Problem requirements: Given the entries that follow, write out exactly the lines starting at the one containing "regular hours of" and ending at the one containing "regular hours will", both ends included, and only those.
* * * *
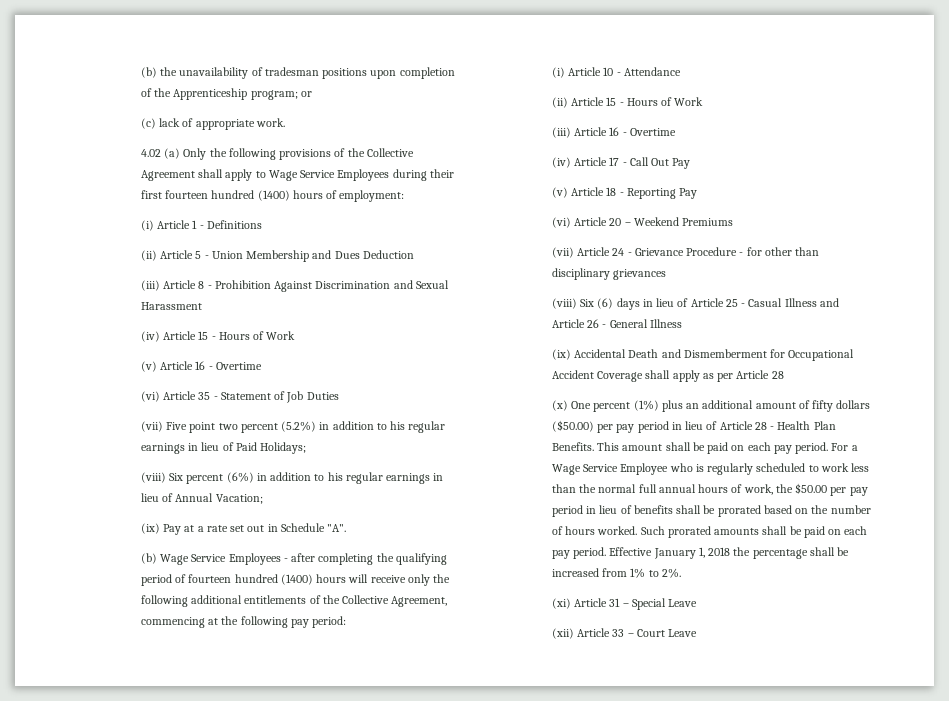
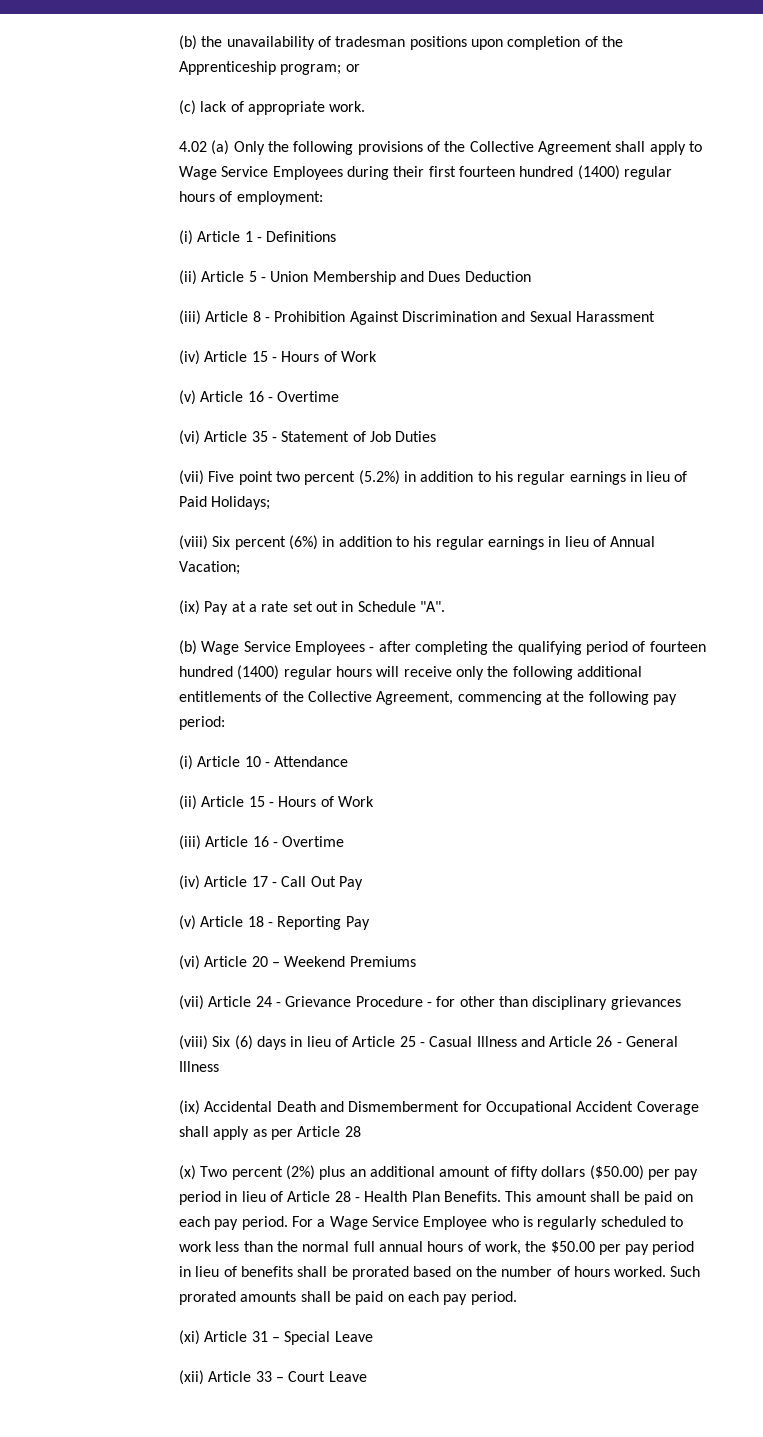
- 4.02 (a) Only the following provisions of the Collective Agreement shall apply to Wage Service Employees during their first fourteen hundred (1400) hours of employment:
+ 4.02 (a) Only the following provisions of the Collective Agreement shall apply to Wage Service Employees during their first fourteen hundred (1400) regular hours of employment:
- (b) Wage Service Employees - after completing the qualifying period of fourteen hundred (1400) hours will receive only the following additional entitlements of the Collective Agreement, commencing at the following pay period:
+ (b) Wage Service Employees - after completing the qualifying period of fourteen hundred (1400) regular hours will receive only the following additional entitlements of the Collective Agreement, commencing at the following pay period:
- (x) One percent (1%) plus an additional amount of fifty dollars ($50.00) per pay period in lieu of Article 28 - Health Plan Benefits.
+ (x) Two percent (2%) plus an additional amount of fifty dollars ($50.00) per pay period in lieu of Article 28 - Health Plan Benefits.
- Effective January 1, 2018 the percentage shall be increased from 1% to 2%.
* * * *
Output for this task:
+ 4.02 (a) Only the following provisions of the Collective Agreement shall apply to Wage Service Employees during their first fourteen hundred (1400) regular hours of employment:
- (b) Wage Service Employees - after completing the qualifying period of fourteen hundred (1400) hours will receive only the following additional entitlements of the Collective Agreement, commencing at the following pay period:
+ (b) Wage Service Employees - after completing the qualifying period of fourteen hundred (1400) regular hours will receive only the following additional entitlements of the Collective Agreement, commencing at the following pay period:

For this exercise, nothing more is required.